Pride is a time not just for parades and floats, for glitter and club music. It’s a time to remember our roots, our history; like so many other movements, one borne from the blood shed by black bodies in the streets at the hands of police, “sworn to protect.” It’s a time to remember those who have died, simply for living their truth. Five years ago, more blood spilled; not by police this time, but terrorism. The massacre at Pulse took 49 lives, mostly Latinx and people of color. They were just living, just dancing and drinking and talking and flirting. 
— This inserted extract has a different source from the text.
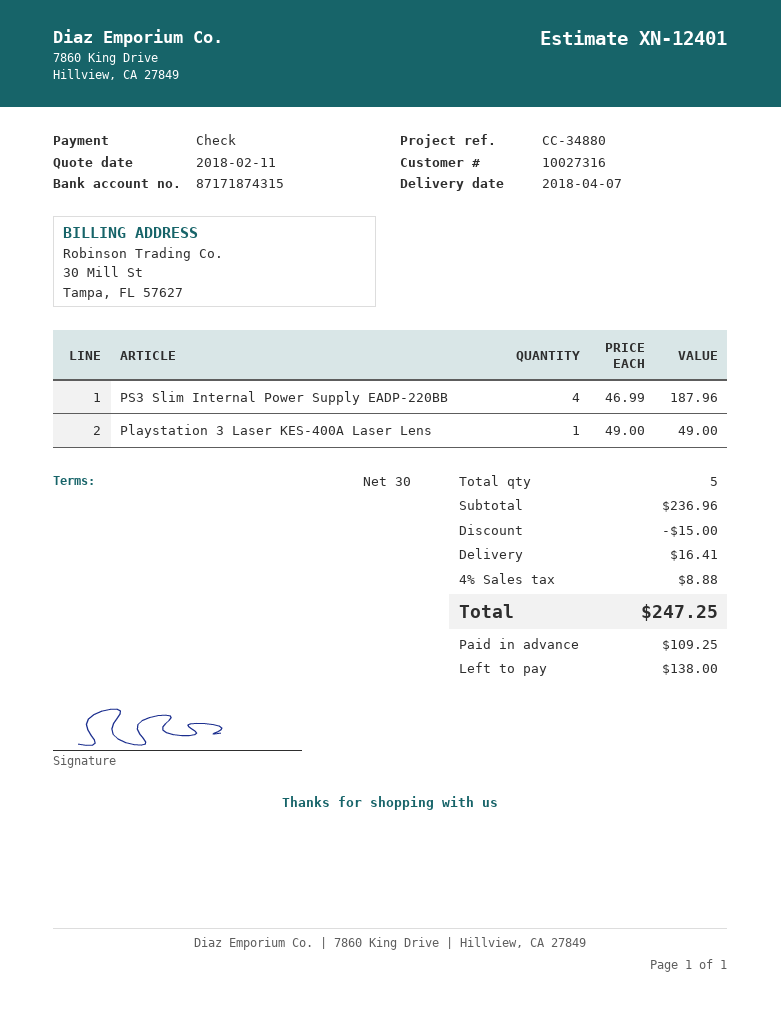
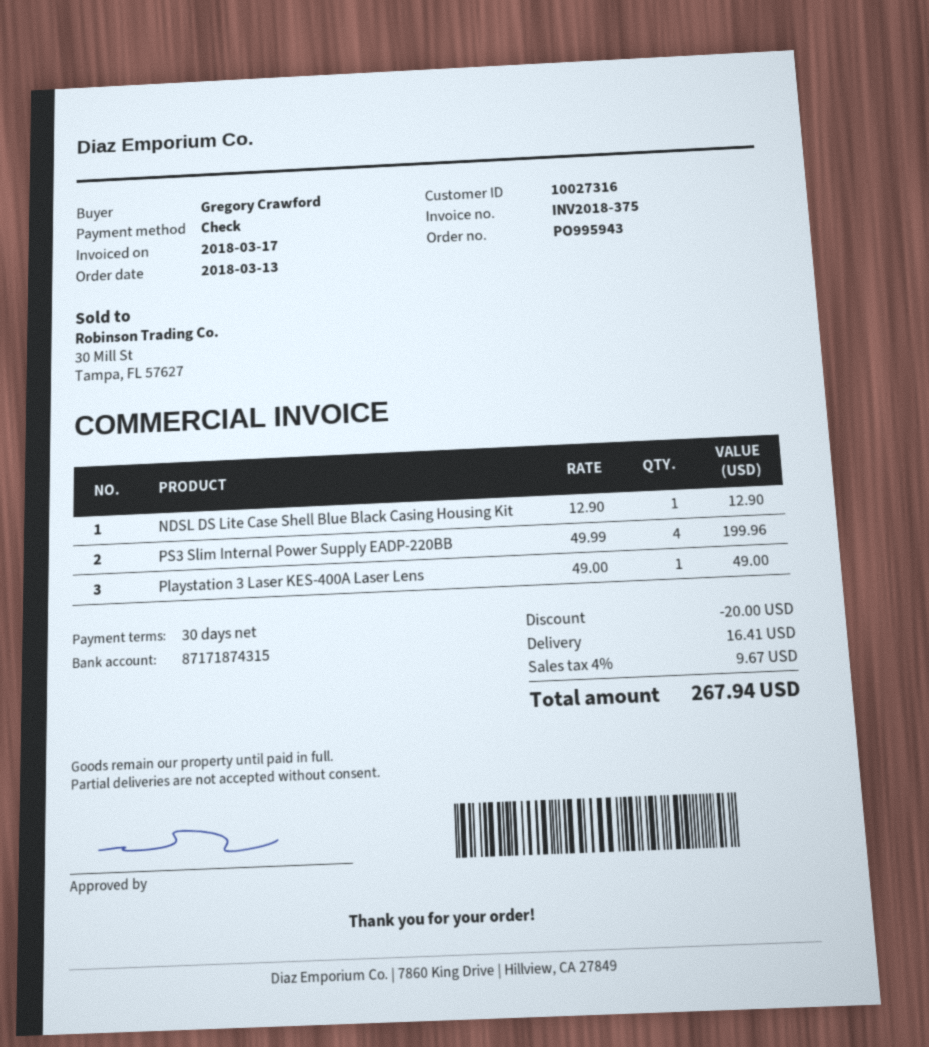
PS3 Slim Internal Power Supply EADP-220BB: 4 x 46.99 = 187.96 -> 4 x 49.99 = 199.96
NDSL DS Lite Case Shell Blue Black Casing Housing Kit: none -> 1 x 12.90 = 12.90
discount: 15.00 -> 20.00
tax: 4% = 8.88 -> 4% = 9.67
total: 247.25 -> 267.94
For me, Pride is also a time to remember, and to celebrate, my own. My wife, my beloved, my Hawthorne. They kept the paper signs that were ziptied to the parking meters for the dyke marches in Buffalo, as far back as 2007. We joined the march ourselves as an integral part of our bachelor/bachelorette celebration. We had swag tucked everywhere; a pen, a tiny flag, a stress ball. Every time we moved, each would be rediscovered, memories revisited. We went to Pride in Boston, Buffalo, Northampton, and even the driving pride in Rutland during Covid. They were incredibly proud to be queer and butch and, later, queer and genderqueer and masculine presenting. They were growing a beard when they died; they couldn’t wait for it to come in thick like it did for the other men in the family – so they could glitter it. They couldn’t wait to smoke their pipe underneath a handlebar mustache. They had suffered so much intolerance, bullying, and ostracization because of who they were. I am grateful, every single day, that they had a chance to live as shirtlessly and authentically as they did in their last year. 
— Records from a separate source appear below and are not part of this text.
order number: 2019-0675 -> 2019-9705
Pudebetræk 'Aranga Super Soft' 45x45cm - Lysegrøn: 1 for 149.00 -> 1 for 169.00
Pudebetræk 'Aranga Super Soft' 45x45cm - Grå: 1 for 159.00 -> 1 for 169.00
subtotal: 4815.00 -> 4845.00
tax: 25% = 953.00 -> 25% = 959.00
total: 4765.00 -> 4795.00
June was and is a time of unbridled celebration, of throwing glitter bombs in the face of all those who have wounded our community. The flowers we threw grew from sacred ground, soaked in blood, raised with hope. Pride was, and is, defiant in the name of injustice and intolerance. This year, by day, I see that rainbow, I spread that love, I live my truth. Come nightfall, I am weighed down by the collective grief – of a movement sparked at Stonewall, devastated by disease, attacked by terrorists, denigrated by neighbors – and my own personal heartbreak. 

I will never again get to dance at Pride with my wife; never again get to enjoy the ponies and the good pups together, the drag queens and kings in their finery, cry tears of joy with the sheer amount of young people who are living their lives out loud, gripping our hands together so tight they hurt. There will forever be an empty spot beside me on the sidewalk; but then, the crowd is full of ghosts. 

And as far as the corporate plot to make money off Pride, well, you can kiss my queer ass.